Trotzdem sehen beide ihr Amt als Berufung. Umso mehr schmerzen sie die Fakten. «Man kann nicht alles schönreden. Allein im Kanton Zürich sind vergangenes Jahr 10 000 Kirchenmitglieder verloren gegangen, zwei Drittel davon sind ausgetreten», sagt Priscilla. Und: «Gerade wenn wir jüngere Leute erreichen wollen, müssen wir auf den Kanälen präsent sein, auf denen sie sind. Wir müssen ihre Sprache reden.
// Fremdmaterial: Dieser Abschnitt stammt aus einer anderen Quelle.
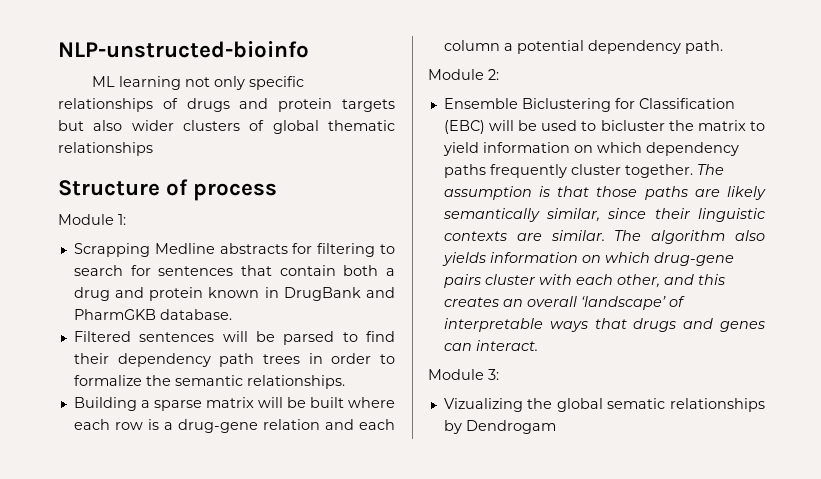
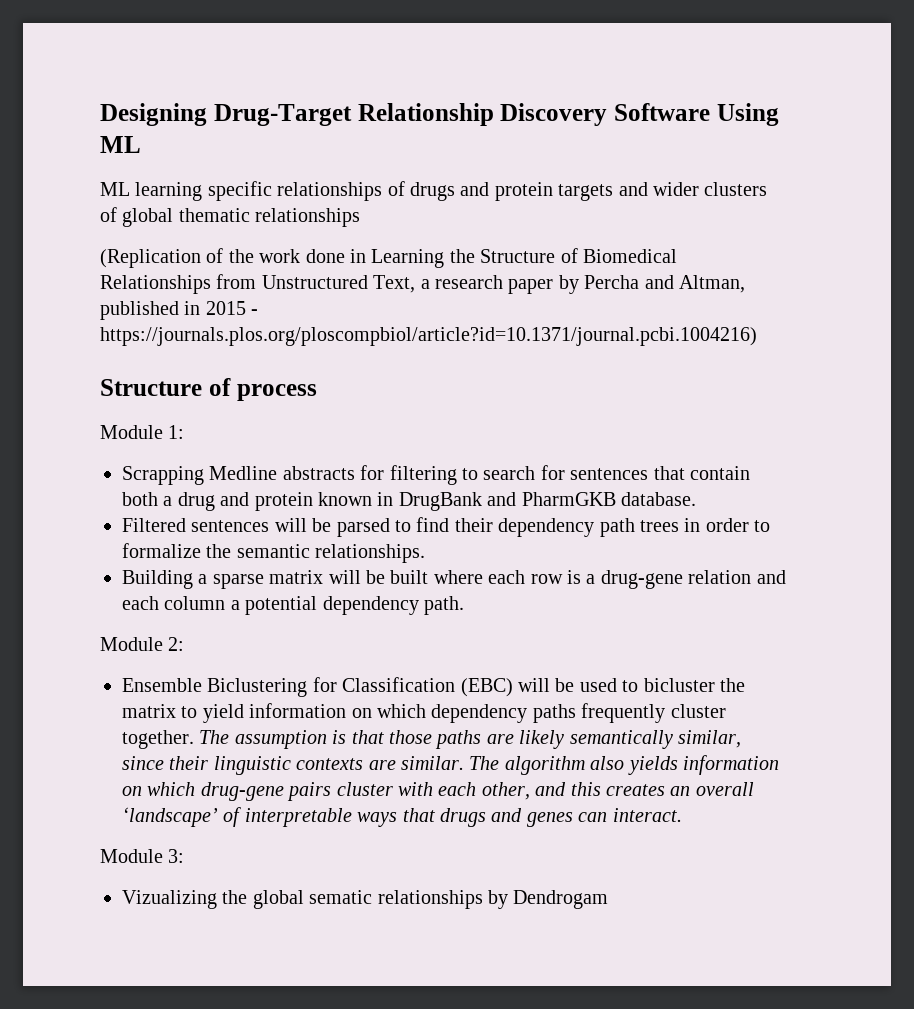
- NLP-unstructed-bioinfo
+ Designing Drug-Target Relationship Discovery Software Using ML
- ML learning not only specific relationships of drugs and protein targets but also wider clusters of global thematic relationships
+ ML learning specific relationships of drugs and protein targets and wider clusters of global thematic relationships
+ (Replication of the work done in Learning the Structure of Biomedical Relationships from Unstructured Text, a research paper by Percha and Altman, published in 2015 - https://journals.plos.org/ploscompbiol/article?id=10.1371/journal.pcbi.1004216)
Und wir müssen die Themen ansprechen, die sie interessieren.»
«Uns wurde von einigen vorgeworfen, wir seien gegenüber der Kirche nicht loyal.» Claudia Steinemann
Als vor einem Jahr die Pandemie auch die Kirche trifft, beginnt Claudia, für ihre Gemeinde «mal ein paar Videos online zu stellen». Für eines holt sie Priscilla dazu. Langsam formt sich eine Idee: ein Kirchenkanal, auf dem authentisch, ehrlich, aber auch humorvoll über alles gesprochen wird, was die Leute beschäftigt. Themen gibt es genügend. Kirche und Sexualität, Kirche und mentale Gesundheit und so weiter und so fort.
Ursprünglich wollen sie die Idee ausserhalb der Kirche umsetzen. Als Priscilla in ihrer Kirchgemeinde davon erzählt, stösst sie aber auf offene Ohren – und auf Sophia. Die «theologieinteressierte Agnostikerin», wie sie sich selbst nennt, ist ursprünglich Unternehmensberaterin, hat aber in ihrer deutschen Heimat Nürnberg bereits ein ähnliches Projekt umgesetzt. «Ich sehe darin mehr Sinn, als reichen Leuten dabei zu helfen, noch reicher zu werden!» Der Name «Holy Shit» war die Idee von Claudia Steinemanns britischem Ehemann – «nach ein, zwei Gin Tonic», erzählt sie lachend.
Und die «heilige Scheisse», die das Duo online erzählt, ist nicht nur sehr authentisch und witzig, sondern vor allem sehr persönlich. Natürlich geht es um ihren Glauben, aber auch um Priscillas Leben als queer oder um Claudias ADS. Vor vier Jahren wurde bei ihr das Aufmerksamkeitsdefizitsyndrom diagnostiziert.
Der Alltag damit ist nicht immer leicht. «Viele Leute verstehen zum Beispiel nicht, dass es für mich wichtig ist, dass ich alles schriftlich habe. Mein Hirn kann nicht mit zu vielen Informationen auf einmal umgehen. Aber es heisst dann oft, ich solle mich nicht so anstellen.» Ihrer Neurodiversität ein Gesicht zu geben, sieht Claudia als eine ihrer Lebensaufgaben.
Die Idee kommt an. Über 1000 Klicks generiert mittlerweile jedes Youtube-Video von Holy Shit. Auf Instagram haben sie mehr als 1700 Follower. Natürlich gibt es auch kritische Stimmen. «Uns wurde zum Beispiel von einigen vorgeworfen, wir seien gegenüber der Kirche nicht loyal», erzählt Claudia. Ein Vorwurf, den die beiden Pfarrerinnen nicht nachvollziehen können. «Das Gegenteil ist der Fall. Wir machen das ja, weil wir so sehr vom Glauben überzeugt sind», so Priscilla. Sie gesteht, dass gewisse Kommentare sie schon verletzen. Sexismus, Homophobie und andere Diskriminierungen gehören mehr oder weniger zum Alltag, wenn man sich online exponiert. Dabei betonen beide, dass sie in ihren eigenen Kirchgemeinden nie damit konfrontiert wurden.
Momentan wird Holy Shit zum Teil von einer Stiftung finanziert, zum anderen von Priscilla Schwendimanns Kirchenkreis, den Altstadtkirchen von Zürich. Gesichert ist die Finanzierung nur bis Juni. Wie es danach weitergeht, steht zurzeit noch in den Sternen. «Wir wünschen uns wirklich sehr, dass wir es weitermachen dürfen», sagt Priscilla. «Wir haben noch so viele Ideen.» Und so viel zu sagen, was gehört werden sollte.